Brexit fallout: UK's NHS faces major shortage of nurses
13 June 2017
The number of nurses from the EU registering to work in the UK has dropped by 96 per cent less than a year after the Brexit vote, official figures show.
Last July, 1,304 European Union nurses came to work in the UK; this fell to just 46 in April, Nursery and Midwifery Council (NMC) statistics show.
The Health Foundation, which obtained the figures via a freedom of information request, said there was a shortage of 30,000 nurses in England alone, adding that the NHS could not afford such a drop.
The foundation said the findings could not be starker, and said they should act as a "wake-up call".
But the NMC said the introduction of English language testing for EU nurses is also likely to have played a role.
Anita Charlesworth, the charity's director of research and economics, said, ''Without EU nurses it will be even harder for the NHS (National Health Service) and other employers to find the staff they need to provide safe patient care. The findings should be a wake-up call to politicians and health service leaders.
''Clearly, action is needed to offset any further loss of EU nursing staff in the near future. But the overall shortage of 30,000 nurses is not a shortage caused by the Brexit vote. The chronic shortage of nurses is the result of years of short-term planning and cuts to training places.
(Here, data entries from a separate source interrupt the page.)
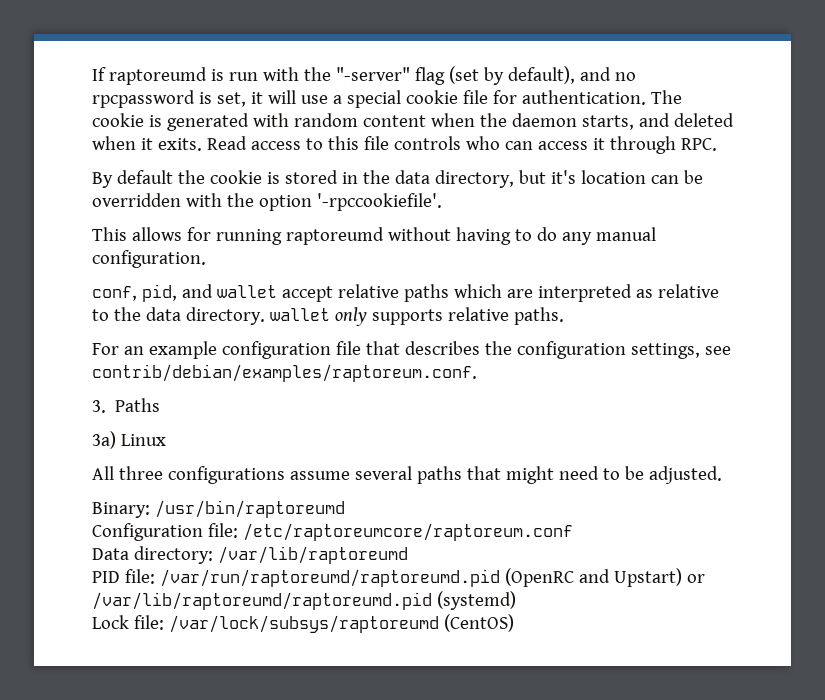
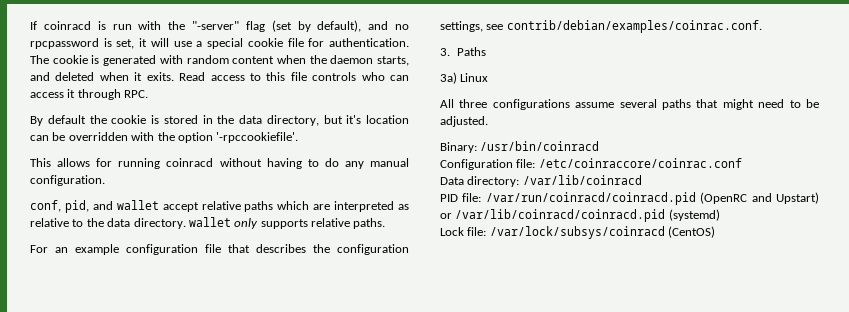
- If raptoreumd is run with the "-server" flag (set by default), and no rpcpassword is set, it will use a special cookie file for authentication.
+ If coinracd is run with the "-server" flag (set by default), and no rpcpassword is set, it will use a special cookie file for authentication.
- This allows for running raptoreumd without having to do any manual configuration.
+ This allows for running coinracd without having to do any manual configuration.
- For an example configuration file that describes the configuration settings, see contrib/debian/examples/raptoreum.conf.
+ For an example configuration file that describes the configuration settings, see contrib/debian/examples/coinrac.conf.
- Binary: /usr/bin/raptoreumd
+ Binary: /usr/bin/coinracd
- Configuration file: /etc/raptoreumcore/raptoreum.conf
+ Configuration file: /etc/coinraccore/coinrac.conf
- Data directory: /var/lib/raptoreumd
+ Data directory: /var/lib/coinracd
- PID file: /var/run/raptoreumd/raptoreumd.pid (OpenRC and Upstart) or /var/lib/raptoreumd/raptoreumd.pid (systemd)
+ PID file: /var/run/coinracd/coinracd.pid (OpenRC and Upstart) or /var/lib/coinracd/coinracd.pid (systemd)
- Lock file: /var/lock/subsys/raptoreumd (CentOS)
+ Lock file: /var/lock/subsys/coinracd (CentOS)

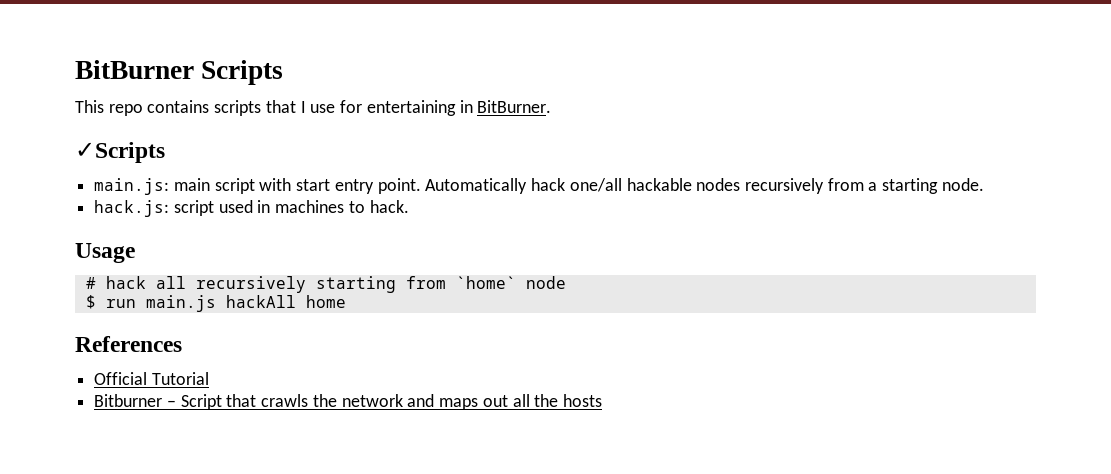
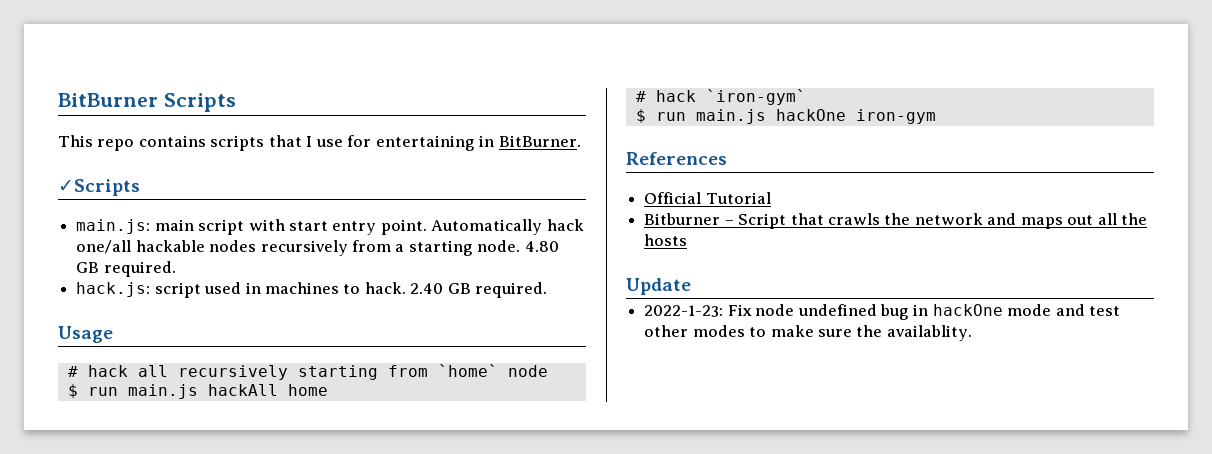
+ 4.80 GB required.
+ 2.40 GB required.
+ # hack `iron-gym`
+ $ run main.js hackOne iron-gym
+ Update
+ 2022-1-23: Fix node undefined bug in hackOne mode and test other modes to make sure the availablity.

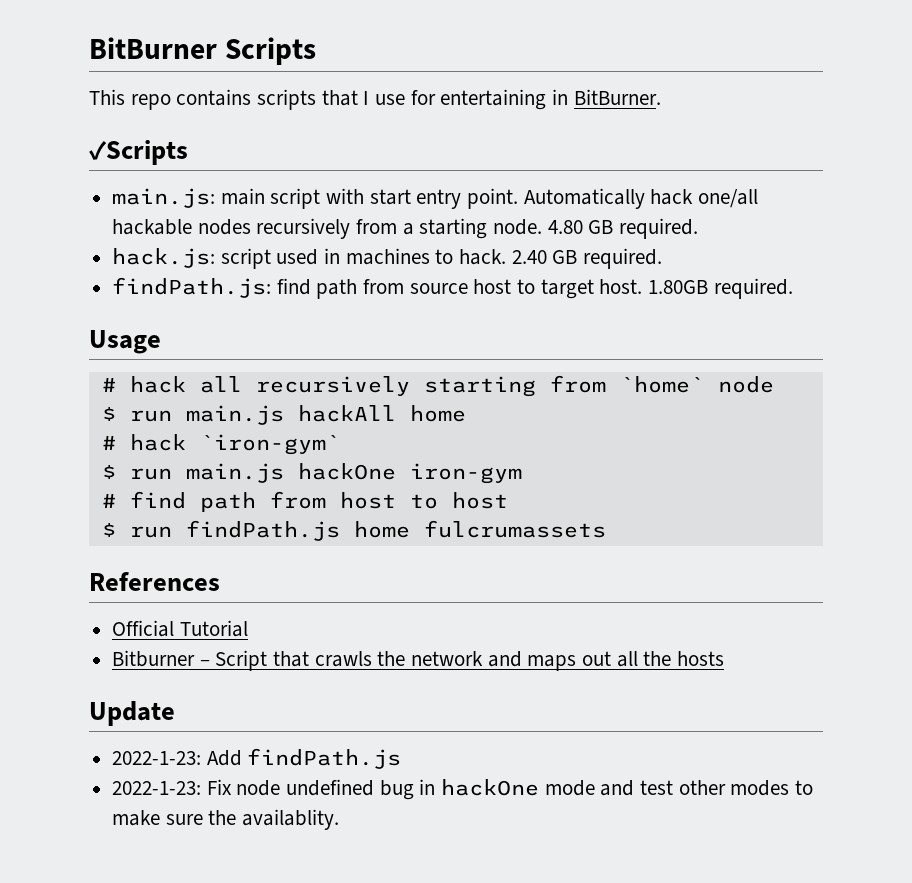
+ findPath.js: find path from source host to target host. 1.80GB required.
+ # find path from host to host
+ $ run findPath.js home fulcrumassets
+ 2022-1-23: Add findPath.js

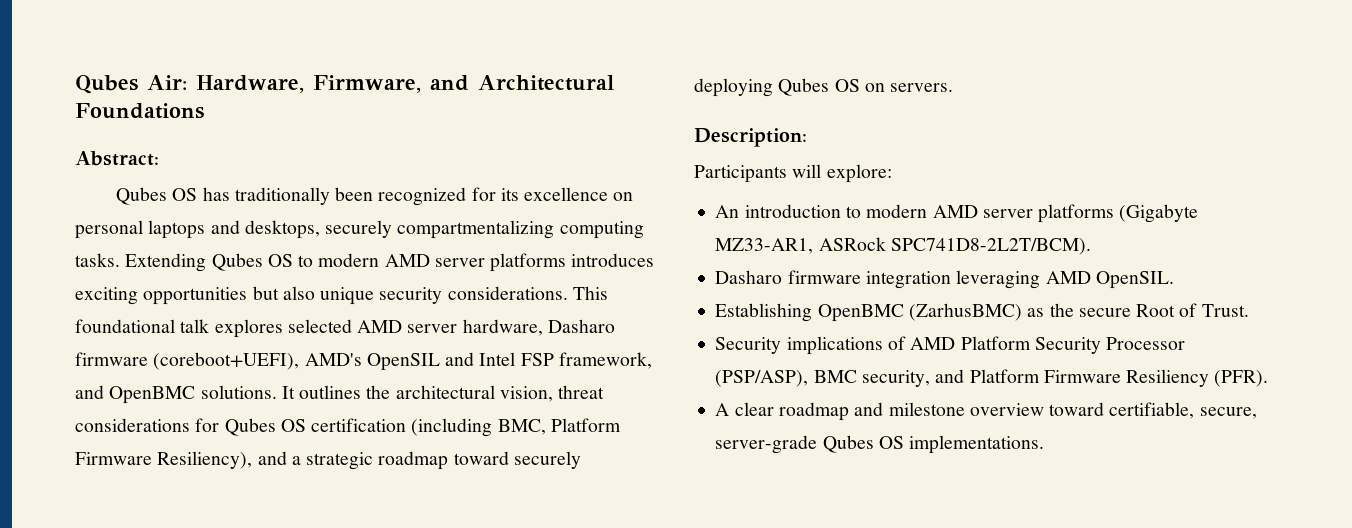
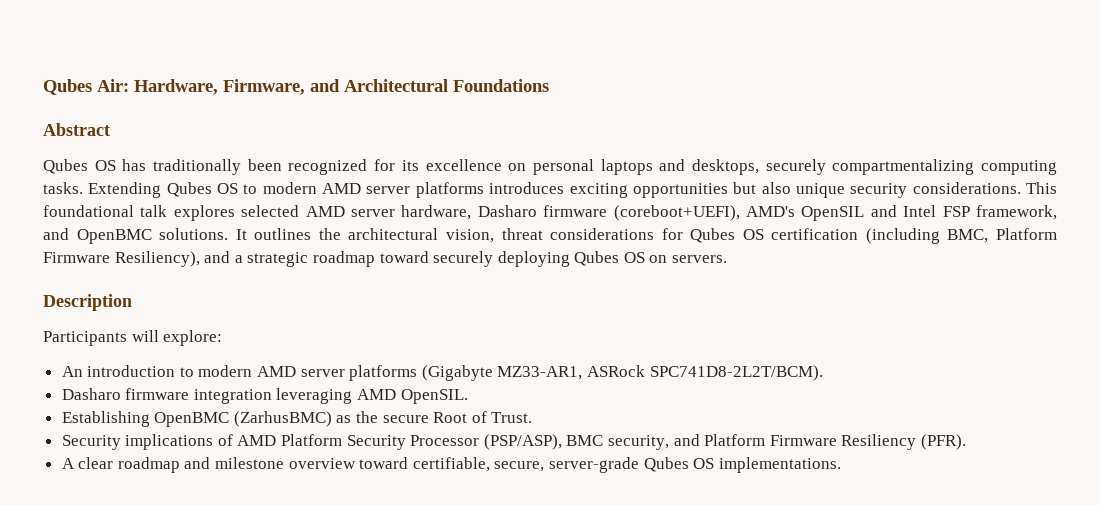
- Abstract:
+ Abstract
- Description:
+ Description

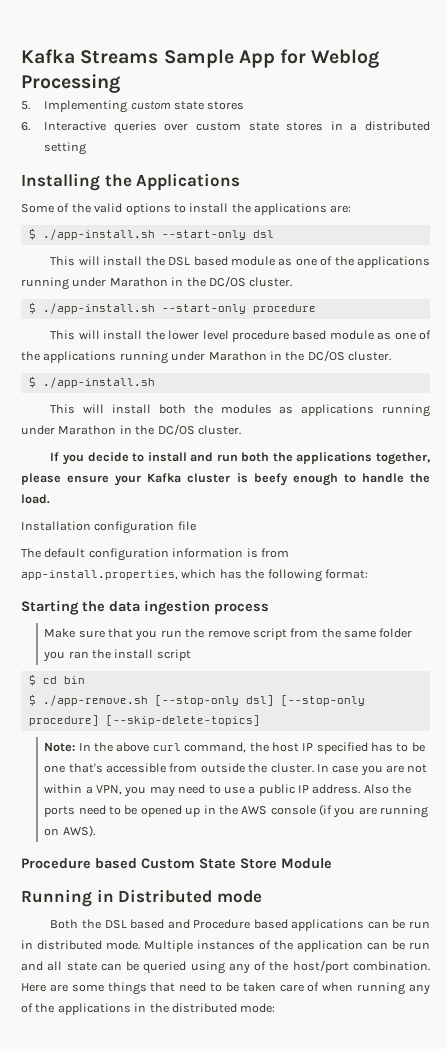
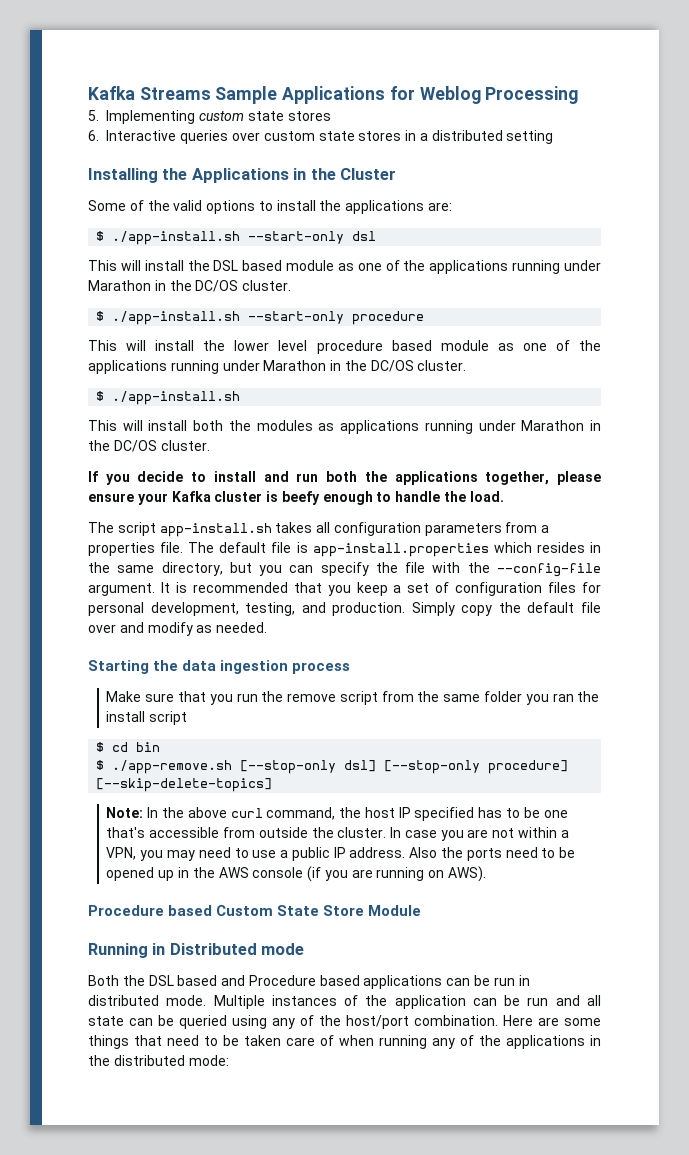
- Kafka Streams Sample App for Weblog Processing
+ Kafka Streams Sample Applications for Weblog Processing
- Installing the Applications
+ Installing the Applications in the Cluster
- Installation configuration file
- The default configuration information is from app-install.properties, which has the following format:
+ The script app-install.sh takes all configuration parameters from a properties file. The default file is app-install.properties which resides in the same directory, but you can specify the file with the --config-file argument. It is recommended that you keep a set of configuration files for personal development, testing, and production. Simply copy the default file over and modify as needed.

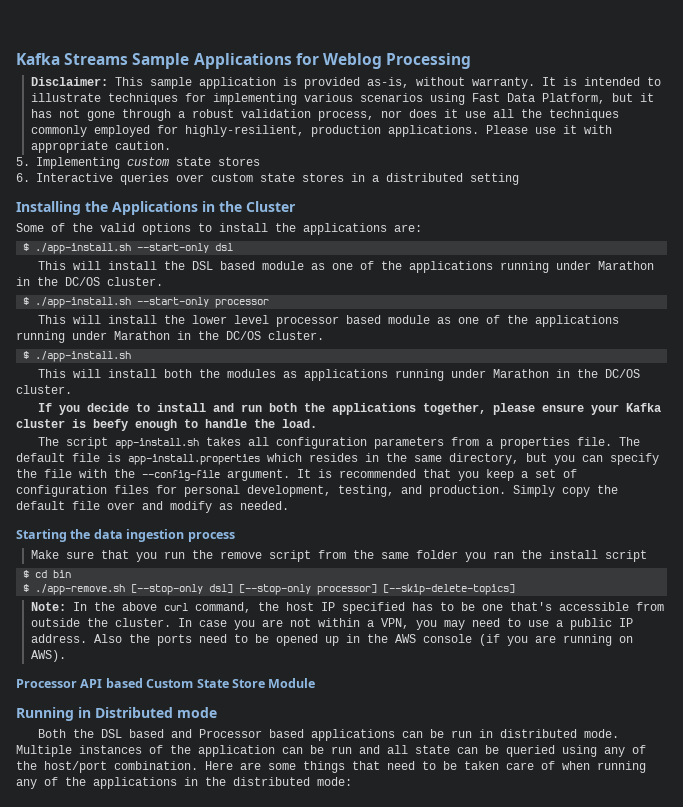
+ Disclaimer: This sample application is provided as-is, without warranty. It is intended to illustrate techniques for implementing various scenarios using Fast Data Platform, but it has not gone through a robust validation process, nor does it use all the techniques commonly employed for highly-resilient, production applications. Please use it with appropriate caution.
- $ ./app-install.sh --start-only procedure
+ $ ./app-install.sh --start-only processor
- This will install the lower level procedure based module as one of the applications running under Marathon in the DC/OS cluster.
+ This will install the lower level processor based module as one of the applications running under Marathon in the DC/OS cluster.
- $ ./app-remove.sh [--stop-only dsl] [--stop-only procedure] [--skip-delete-topics]
+ $ ./app-remove.sh [--stop-only dsl] [--stop-only processor] [--skip-delete-topics]
- Procedure based Custom State Store Module
+ Processor API based Custom State Store Module
- Both the DSL based and Procedure based applications can be run in distributed mode.
+ Both the DSL based and Processor based applications can be run in distributed mode.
A sustainable, long-term approach to workforce planning is desperately needed.''
According to the Royal College of Nurses (RCN), there were 656,219 nurses on the NMC register at the end of March, of whom 5.5 per cent (36,615) were from the EU or European Economic Area (EEA).
It comes as the NHS is already struggling with nurse vacancies and, without this supply line, shortages could get worse.
The figures - obtained by the Health Foundation under the Freedom of Information Act - cover the numbers applying to go on the register so they do not necessarily mean they are employed by the NHS.
But they give an indication of the supply line from the EU, which provides a significant proportion of the workforce.
The NMC has also drawn attention to the introduction of English language tests, which were brought in for EU nurses for the first time in January 2016 - they were already in use for non-EU nurses.
It normally takes a few months from being tested to making it on to the register so officials believe this could have also played a role in the drop in numbers.
A Department of Health spokeswoman said EU nurses played a "valued" role in the NHS and they would be a priority in Brexit negotiations.
But shadow health secretary Jonathan Ashworth said the government was making a mess of things.
"Theresa May's weak and unstable government has pushed NHS services to the brink, and it is patients who will pay the price.
"Our health service has always relied on the contribution of overseas workers, yet these staff are being forced out by this government's neglect and disregard. The Tories are overseeing an unforgivable drain of talent out of our country, because of their chaotic attitude to the Brexit negotiations."
And Liberal Democrat health spokesman Norman Lamb added, "These figures are profoundly worrying and the possible implications for the NHS and patients cannot be underestimated."